La réforme du 1er juillet 2019 sur l’opacité des véhicules diesel s’est traduite par une faible augmentation des contre-visites, passant de 4,82 % avant le 1er juillet à 5,70 % sur les six derniers mois de l’année. Ce sont près de 40 000 véhicules polluants qui n’ont pu être détectés du fait du report de la réforme.

Caractéristiques du parc contrôlé

L’âge moyen des véhicules contrôlés est globalement en légère baisse, passant de 12,16 ans en 2018 à 11,97 ans  en 2019. 

Sans surprise, le taux de contre-visite augmente avec l’âge du véhicule contrôlé. Ainsi :

  • les véhicules particuliers (M1) de moins de 4 ans ont un taux de contre-visite de 4,49 % (dont 0,13% pour défaillance critique)
  • les véhicules entre 4 et 7 ans ont un taux de contre-visite de 7,89 % (dont 0,25% pour défaillances critiques)
  • les véhicules entre 7 et 10 ans ont un taux de contre-visite de 14,69 % (dont 0,47% pour défaillances critiques)
  • enfin, les véhicules de plus de 10 ans ont un taux de contre-visite de 29,52% (dont 1,31% pour défaillances critiques).

Le taux de contre-visite est encore plus important s’agissant des véhicules utilitaires légers (N1), puisque les VUL entre 7 et 10 ans ont un taux de CV de 21,02 % (dont 0,88% pour défaillances critiques).

Le contrôle technique joue un rôle essentiel dans la gestion responsable du parc automobile. Pour cette raison, le CNPA rappelle sa proposition d’annualiser le contrôle technique à partir de la 7ème année de mise en circulation d’un véhicule.
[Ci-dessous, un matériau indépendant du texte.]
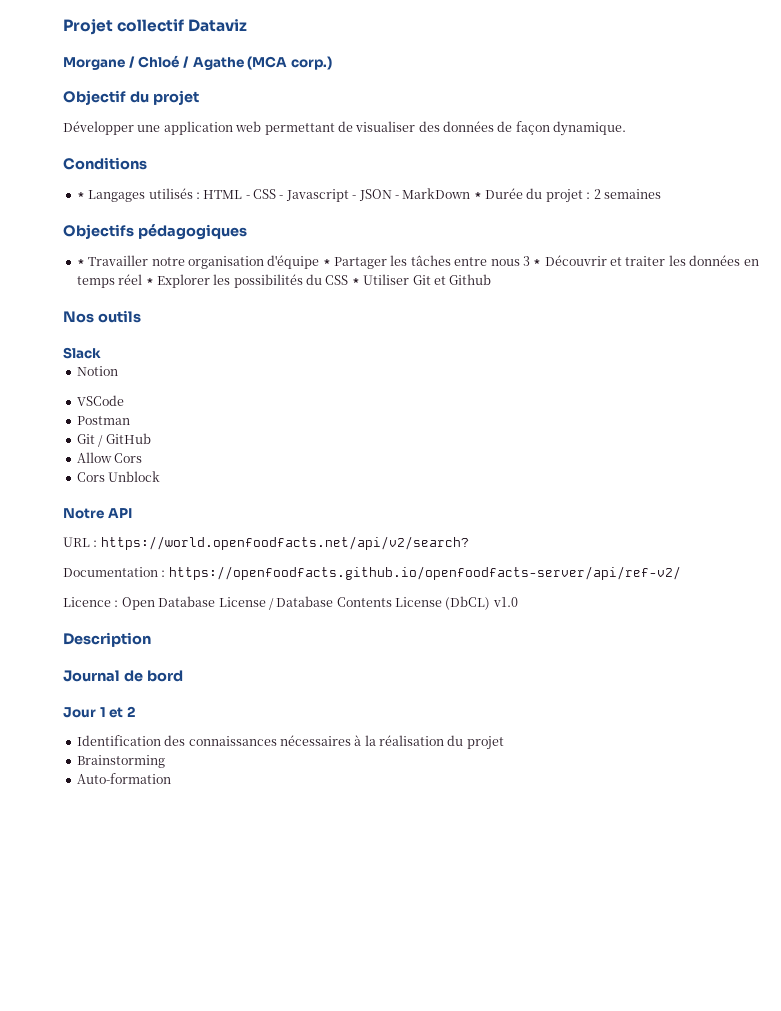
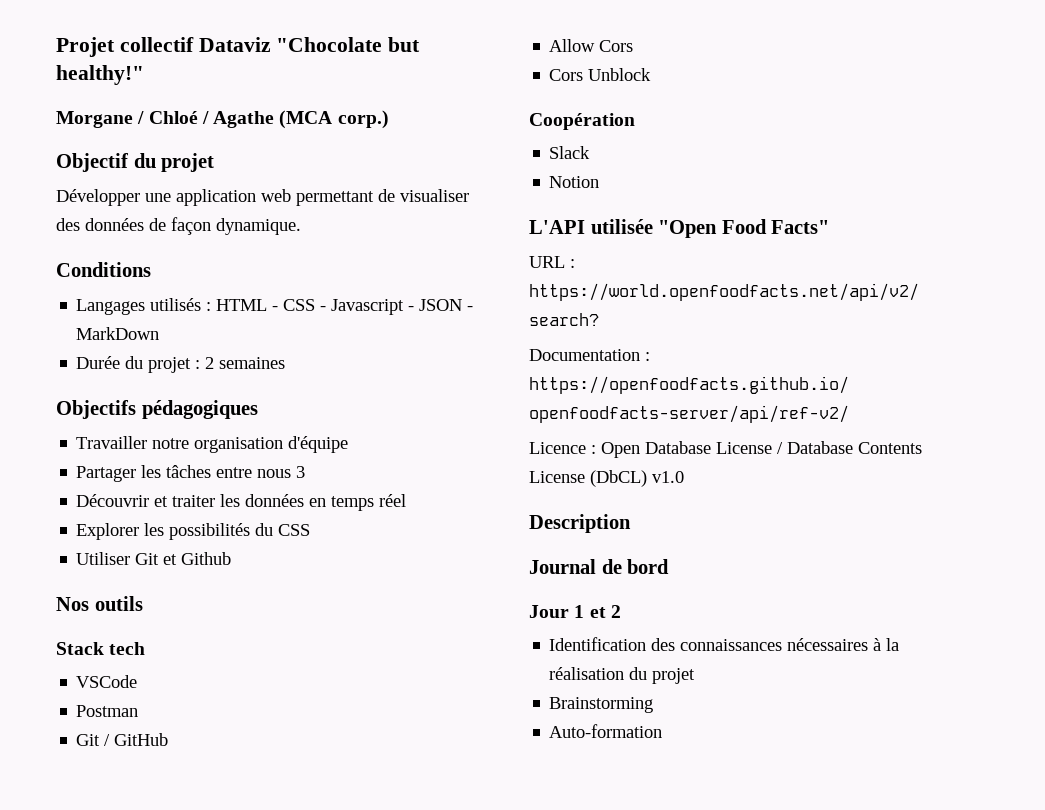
- Projet collectif Dataviz
+ Projet collectif Dataviz "Chocolate but healthy!"
- * Langages utilisés : HTML - CSS - Javascript - JSON - MarkDown * Durée du projet : 2 semaines
+ Langages utilisés : HTML - CSS - Javascript - JSON - MarkDown
+ Durée du projet : 2 semaines
- * Travailler notre organisation d'équipe * Partager les tâches entre nous 3 * Découvrir et traiter les données en temps réel * Explorer les possibilités du CSS * Utiliser Git et Github
+ Travailler notre organisation d'équipe
+ Partager les tâches entre nous 3
+ Découvrir et traiter les données en temps réel
+ Explorer les possibilités du CSS
+ Utiliser Git et Github
- Slack
- Notion
+ Stack tech
- Notre API
+ Coopération
+ Slack
+ Notion
+ L'API utilisée "Open Food Facts"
Rappelons qu’un entretien préventif régulier associé à un contrôle technique annuel favorise une baisse du coût global de l’entretien du véhicule tout au long de sa vie et permet d’améliorer la sécurité routière.

Enfin, pour lutter contre le comportement de report voire d’évitement du contrôle technique, le CNPA rappelle quatre propositions simples et rapides à mettre en œuvre :

  • Mise en place de l’automatisation des relances des propriétaires des véhicules dont le contrôle technique arrive à échéance ;
  • Majoration de l’amende forfaitaire afin d’en faire une véritable sanction dissuasive ;
  • Intégrer le contrôle technique dans le périmètre de la vidéo-verbalisation, afin d’identifier et verbaliser les véhicules en défaut ;
  • Présentation d’un contrôle technique de moins de six mois lors de la souscription d’une assurance automobile.